| TASK |
Each line of the records below that holds "Claudio" should be returned.

- - - - - - -

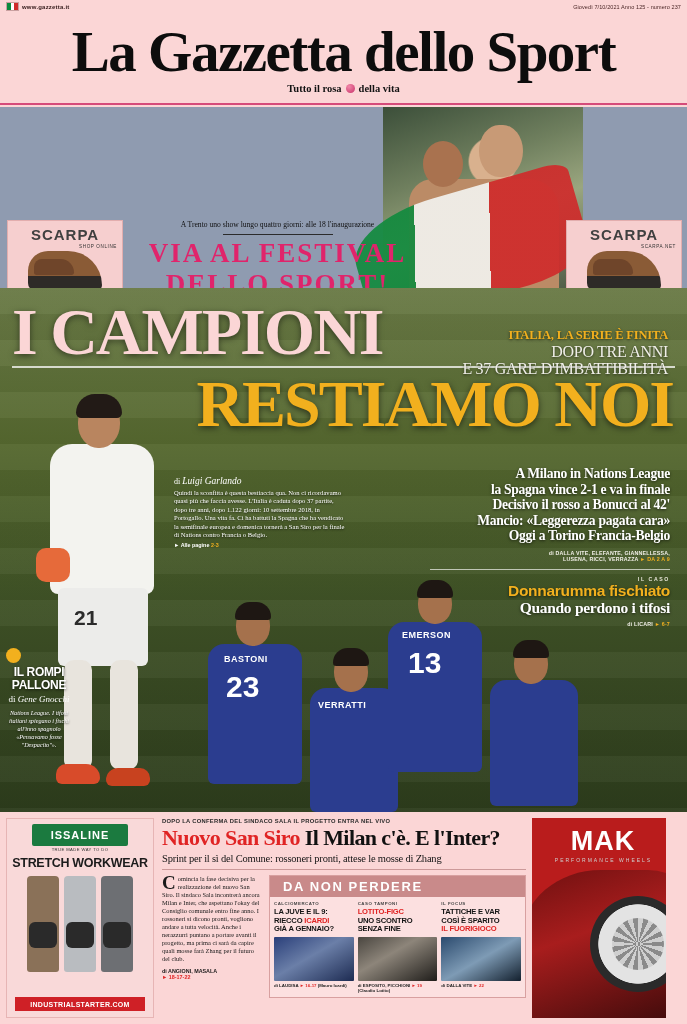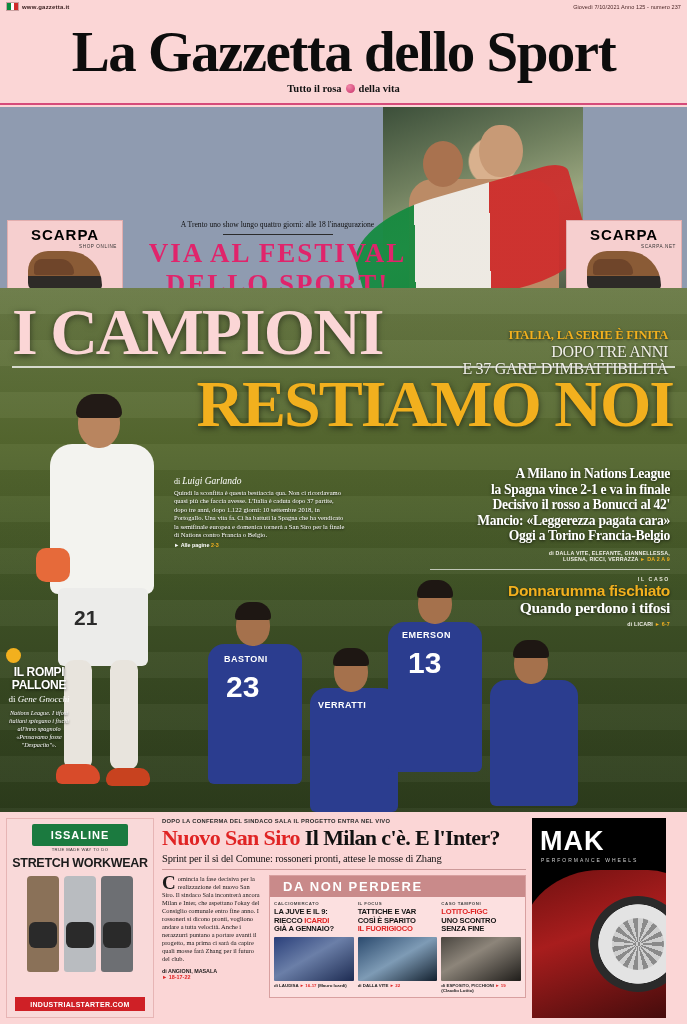--- a/index.html
+++ b/index.html
@@ -28,21 +28,21 @@
   .band-photo .tricolor{position:absolute;left:-28px;bottom:-12px;width:230px;height:110px;
      background:linear-gradient(105deg,#128a3e 0 28%, #f2f2ee 28% 58%, #cf2b2b 58% 100%);
      transform:rotate(-16deg);opacity:.92;border-radius:40% 10% 30% 10%;}
   .band-photo .head{position:absolute;left:96px;top:18px;width:44px;height:52px;border-radius:50%/55%;background:#c89a76;}
   .band-photo .head2{position:absolute;left:40px;top:34px;width:40px;height:46px;border-radius:50%;background:#a9724f;}
   .band-photo .torso{position:absolute;left:26px;top:72px;width:150px;height:110px;background:#bb8b66;border-radius:24px 30px 0 0;}
 
   .scarpa{position:absolute;width:116px;height:92px;background:#f6cfcf;border:1px solid #e2aeae;box-sizing:border-box;}
   .scarpa.left{left:7px;top:113px;}
   .scarpa.right{left:566px;top:113px;}
-  .scarpa-brand{font-size:15px;font-weight:bold;letter-spacing:1px;color:#000000;text-align:center;margin-top:5px;}
+  .scarpa-brand{font-size:15px;font-weight:bold;letter-spacing:1px;color:#404040;text-align:center;margin-top:5px;}
   .scarpa-shop{font-size:4.6px;letter-spacing:.6px;color:#333;text-align:right;margin:1px 5px 0 0;}
   .boot{margin:2px auto 0;width:74px;height:40px;background:
      linear-gradient(180deg,#8a5b36 0 62%, #2e2a27 62% 100%);
      border-radius:20px 34px 6px 8px;position:relative;}
   .boot:after{content:"";position:absolute;left:6px;top:8px;width:40px;height:16px;background:#6f452a;border-radius:12px 20px 4px 4px;}
 
   .band-center{position:absolute;left:130px;top:113px;width:295px;}
   .kicker-band{font-family:"Liberation Serif",serif;font-size:7.6px;color:#101010;text-align:center;font-weight:normal;}
   .festival{font-family:"Liberation Serif",serif;font-weight:bold;font-size:27px;line-height:28px;color:#e0246b;text-align:center;letter-spacing:2px;margin-top:3px;}
   .hr-thin{width:110px;height:1px;background:#2b2b2b;margin:5px auto 4px;}
@@ -131,21 +131,21 @@
   .dnp-hd{background:#c98a8a;color:#fff;font-size:13px;font-weight:bold;letter-spacing:1.6px;padding:3px 13px;}
   .dnp-grid{display:flex;gap:4px;padding:4px;}
   .dnp-item{flex:1;}
   .dnp-lbl{font-size:4.4px;letter-spacing:.5px;color:#444;font-weight:bold;}
   .dnp-t{font-size:7.6px;font-weight:bold;line-height:8.6px;color:#141414;margin-top:2px;letter-spacing:-.2px;}
   .dnp-t .red{color:#e02424;}
   .dnp-img{height:44px;margin-top:3px;border-radius:1px;}
   .dnp-cred{font-size:4.4px;font-weight:bold;margin-top:2px;color:#222;}
   .dnp-cred i{color:#e02424;font-style:normal;}
 
-  .mak{position:absolute;left:532px;top:6px;width:134px;height:200px;background:#000000;overflow:hidden;}
+  .mak{position:absolute;left:532px;top:6px;width:134px;height:200px;background:#b91c1c;overflow:hidden;text-align:center;}
   .mak-logo{color:#fff;font-size:27px;font-weight:bold;letter-spacing:1px;padding:8px 0 0 8px;}
   .mak-sub{color:#cfcfcf;font-size:5px;letter-spacing:2px;padding-left:9px;}
   .mak-car{position:absolute;left:-10px;top:52px;width:175px;height:150px;background:linear-gradient(160deg,#6e1010 0%,#a81d1d 40%,#3a0a0a 100%);border-radius:45% 28% 10% 10%;}
   .wheel{position:absolute;left:58px;top:78px;width:96px;height:96px;border-radius:50%;background:radial-gradient(circle,#d8d8d8 0 14%, #8f8f8f 15% 22%, #e3e3e3 23% 58%, #2a2a2a 59% 100%);}
   .wheel:after{content:"";position:absolute;left:22px;top:22px;width:52px;height:52px;border-radius:50%;background:repeating-conic-gradient(#cfcfcf 0 12deg,#8a8a8a 12deg 24deg);}
 </style>
 </head>
 <body>
 
 <div class="page">
@@ -357,48 +357,48 @@
               </div>
               <div class="dnp-img" style="background:linear-gradient(150deg,#2a3f7a 0%,#6b7fa8 45%,#1d2b52 100%);"></div>
               <div class="dnp-cred">
                 <span>di LAUDISA</span>
                 <i>► 16-17</i>
                 <span>(Mauro Icardi)</span>
               </div>
             </div>
 
             <div class="dnp-item">
+              <div class="dnp-lbl">CASO TAMPONI</div>
+              <div class="dnp-t">
+                <div class="red">LOTITO-FIGC</div>
+                <div>UNO SCONTRO</div>
+                <div>SENZA FINE</div>
+              </div>
+              <div class="dnp-img" style="background:linear-gradient(150deg,#4a4640 0%,#8d857a 40%,#1f1d1a 100%);"></div>
+              <div class="dnp-cred">
+                <span>di ESPOSITO, PICCHIONI</span>
+                <i>► 19</i>
+                <span>(Claudio Lotito)</span>
+              </div>
+            </div>
+
+            <div class="dnp-item">
               <div class="dnp-lbl">IL FOCUS</div>
               <div class="dnp-t">
                 <div>TATTICHE E VAR</div>
                 <div>COSÌ È SPARITO</div>
                 <div class="red">IL FUORIGIOCO</div>
               </div>
               <div class="dnp-img" style="background:linear-gradient(150deg,#2b4a6e 0%,#7e9bb5 50%,#13202e 100%);"></div>
               <div class="dnp-cred">
                 <span>di DALLA VITE</span>
                 <i>► 22</i>
               </div>
             </div>
 
-            <div class="dnp-item">
-              <div class="dnp-lbl">CASO TAMPONI</div>
-              <div class="dnp-t">
-                <div class="red">LOTITO-FIGC</div>
-                <div>UNO SCONTRO</div>
-                <div>SENZA FINE</div>
-              </div>
-              <div class="dnp-img" style="background:linear-gradient(150deg,#4a4640 0%,#8d857a 40%,#1f1d1a 100%);"></div>
-              <div class="dnp-cred">
-                <span>di ESPOSITO, PICCHIONI</span>
-                <i>► 19</i>
-                <span>(Claudio Lotito)</span>
-              </div>
-            </div>
-
           </div>
         </div>
       </div>
     </div>
 
     <div class="mak">
       <div class="mak-logo">MAK</div>
       <div class="mak-sub">PERFORMANCE WHEELS</div>
       <div class="mak-car"></div>
       <div class="wheel"></div>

- - - - - - -

| RESPONSE TO THE EXERCISE |
+                <span>(Claudio Lotito)</span>
-                <span>(Claudio Lotito)</span>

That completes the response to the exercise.